Sans surprise, la question gêne. C’est que la notoriété de Parkhomivka n’est aujourd’hui plus simplement affaire de guides touristiques : avec la création au début des années 2000 d’un festival local dédié à Malevitch, la direction du musée inscrit l’institution dans un mouvement national revendiquant l’artiste comme ukrainien et non russe. C’est cette tendance qui voit, en 2006, Suprématisme 65 quitter le village de Parkhomivka pour parcourir les États-Unis lors d’une exposition de plus de 70 œuvres intitulée « À la croisée des chemins : modernisme en Ukraine 1910-1930 ». L’authenticité du tableau pose alors « sérieusement question », euphémise Constantine Akinsha, un journaliste, historien d’art et ancien commissaire d’exposition au musée d’art occidental et oriental de Kiev, qui a pu l’observer lors de l'exposition.
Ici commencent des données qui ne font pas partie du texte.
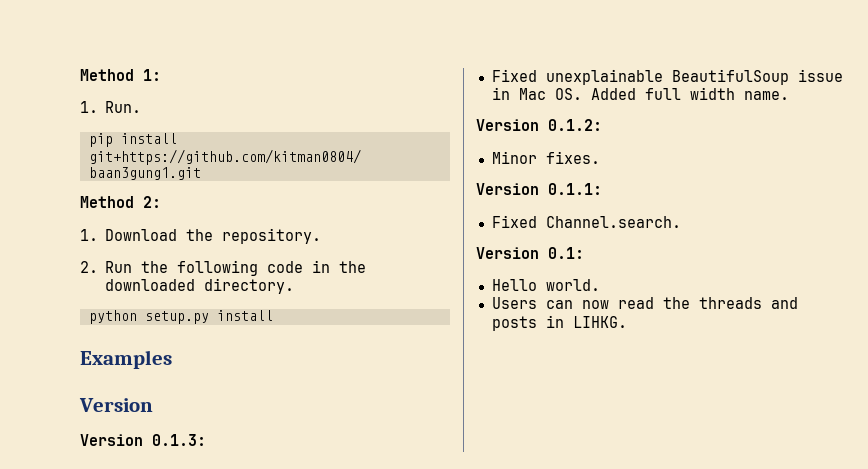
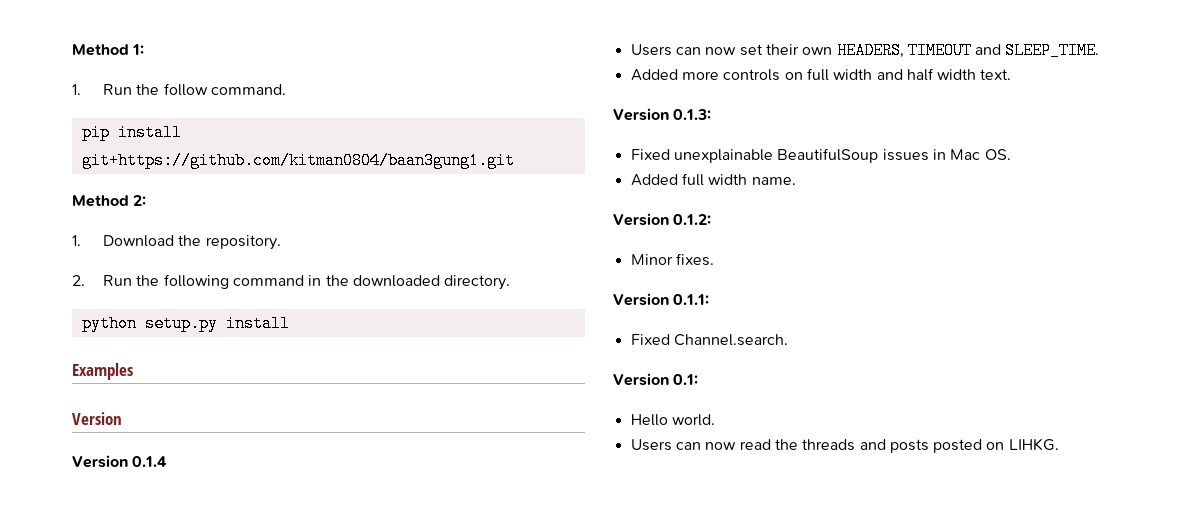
[105,101,142,113] Run. -> [103,83,287,96] Run the follow command.
[267,261,304,273] code -> [233,275,305,286] command
(153, 405) none -> [72,455,168,468] [630,42,1100,59] [630,68,1012,81] // Version 0.1.4 // Users can now set their own HEADERS, TIMEOUT and SLEEP_TIME. // Added more controls on full width and half width text.
[797,69,843,82] issue -> [882,149,929,161] issues
(582, 94) none -> (1011, 154) //
[545,315,564,328] in -> [933,439,1005,453] posted on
Mais peu importe : quelques années plus tard, la révolution de 2014, l’annexion de la Crimée par la Russie et le conflit dans l’est du pays accélèrent le mouvement de réappropriation de l’artiste et le pays « veut absolument avoir son Malevitch », résume-t-il. Au fond de la campagne ukrainienne, Suprématisme 65 est alors l’unique tableau attribué au peintre et exposé en Ukraine (un deuxième est depuis 2015 exposé à Kiev).
Mais à Parkhomivka, la fierté nationale compte peut-être moins que l’aura d’Afanassi Louniov, figure paternelle érigée en quasi saint-patron du village. Le professeur d’histoire a jalousement gardé le contrôle du musée jusqu’à sa mort, décidait de tout, jusqu’aux attributions de certaines œuvres qu’il affirmait avoir dénichées au fond de caves ou de marchés aux puces. Au point de s’arranger avec la vérité ? « Je ne peux pas dire, je ne suis pas experte, écarte Valentina Karabout d’un rire nerveux, mais bien sûr, en tant que patriote, j’espère qu’ils sont authentiques. » Une rue ainsi que le musée lui-même portent désormais le nom de Panas Liounov, l’homme qui a placé le petit village de Parkhomivka sur la carte de l’Ukraine. L’histoire est belle après tout, et personne ne voudrait la gâcher.